Pain Medication Remains Necessary for Most Patients with Spinal Cord Stimulators
Yes, you should continue to order pain medications for patients with spinal cord stimulators, as spinal cord stimulation rarely provides complete pain relief and is designed to work as part of a multimodal pain management strategy, not as a replacement for all other therapies.
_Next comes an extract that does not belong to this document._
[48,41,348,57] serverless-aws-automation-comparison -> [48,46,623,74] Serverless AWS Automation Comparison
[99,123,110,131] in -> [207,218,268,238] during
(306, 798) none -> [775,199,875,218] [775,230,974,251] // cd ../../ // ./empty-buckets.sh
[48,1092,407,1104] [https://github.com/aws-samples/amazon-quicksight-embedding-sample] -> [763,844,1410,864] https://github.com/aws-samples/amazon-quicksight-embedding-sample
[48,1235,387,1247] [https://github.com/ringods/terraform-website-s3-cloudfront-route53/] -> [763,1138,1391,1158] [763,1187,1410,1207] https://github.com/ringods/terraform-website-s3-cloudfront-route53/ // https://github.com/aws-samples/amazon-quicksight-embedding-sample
Understanding SCS as Adjunctive Therapy
Spinal cord stimulation is not a standalone treatment that eliminates the need for pharmacotherapy. The evidence demonstrates:
SCS provides partial pain relief in most responders: Even in successful cases, only 47-59% of patients with Failed Back Surgery Syndrome achieve ≥50% pain relief at long-term follow-up, meaning substantial residual pain persists 1
One-third of patients maintain therapeutic response: In fibromyalgia studies using similar neuropathic pain mechanisms, only 53% of patients maintained therapeutic response at 26 weeks, with many requiring additional interventions 2
SCS efficacy varies significantly: Between 30-50% of patients offered a percutaneous SCS trial fail to obtain satisfactory effect initially, and many patients with good initial effects report reduced benefits over time necessitating additional oral drug therapy 3
Evidence-Based Medication Management Post-SCS
Continue Neuropathic Pain Medications
Gabapentinoids and other neuropathic agents should be continued or optimized even after SCS implantation:
Pregabalin demonstrates sustained efficacy for neuropathic pain with 68-78% of patients showing improvement in fibromyalgia trials, addressing pain mechanisms that SCS may not fully cover 2
Radicular pain "often responds poorly to simple analgesics and neuropathic pain medications" but requires continued pharmacotherapy as part of a stepped care approach 4
Gabapentin shows small, short-term benefits for radiculopathy and should be formally trialed with documentation 5
Intrathecal Baclofen as Adjunct
For patients with inadequate SCS response:
Intrathecal baclofen combined with SCS achieved >50% pain relief in patients who initially had inadequate response to SCS alone, with effects maintained at 32-67 months follow-up 3
The daily baclofen dose approximately doubled during the observation period, indicating ongoing need for medication adjustment 3
Avoid oral baclofen with SCS: Peroral baclofen therapy combined with SCS resulted in common complaints of side effects and therapy termination 3
Clinical Algorithm for Medication Management
Immediate Post-Implantation Period (0-3 months)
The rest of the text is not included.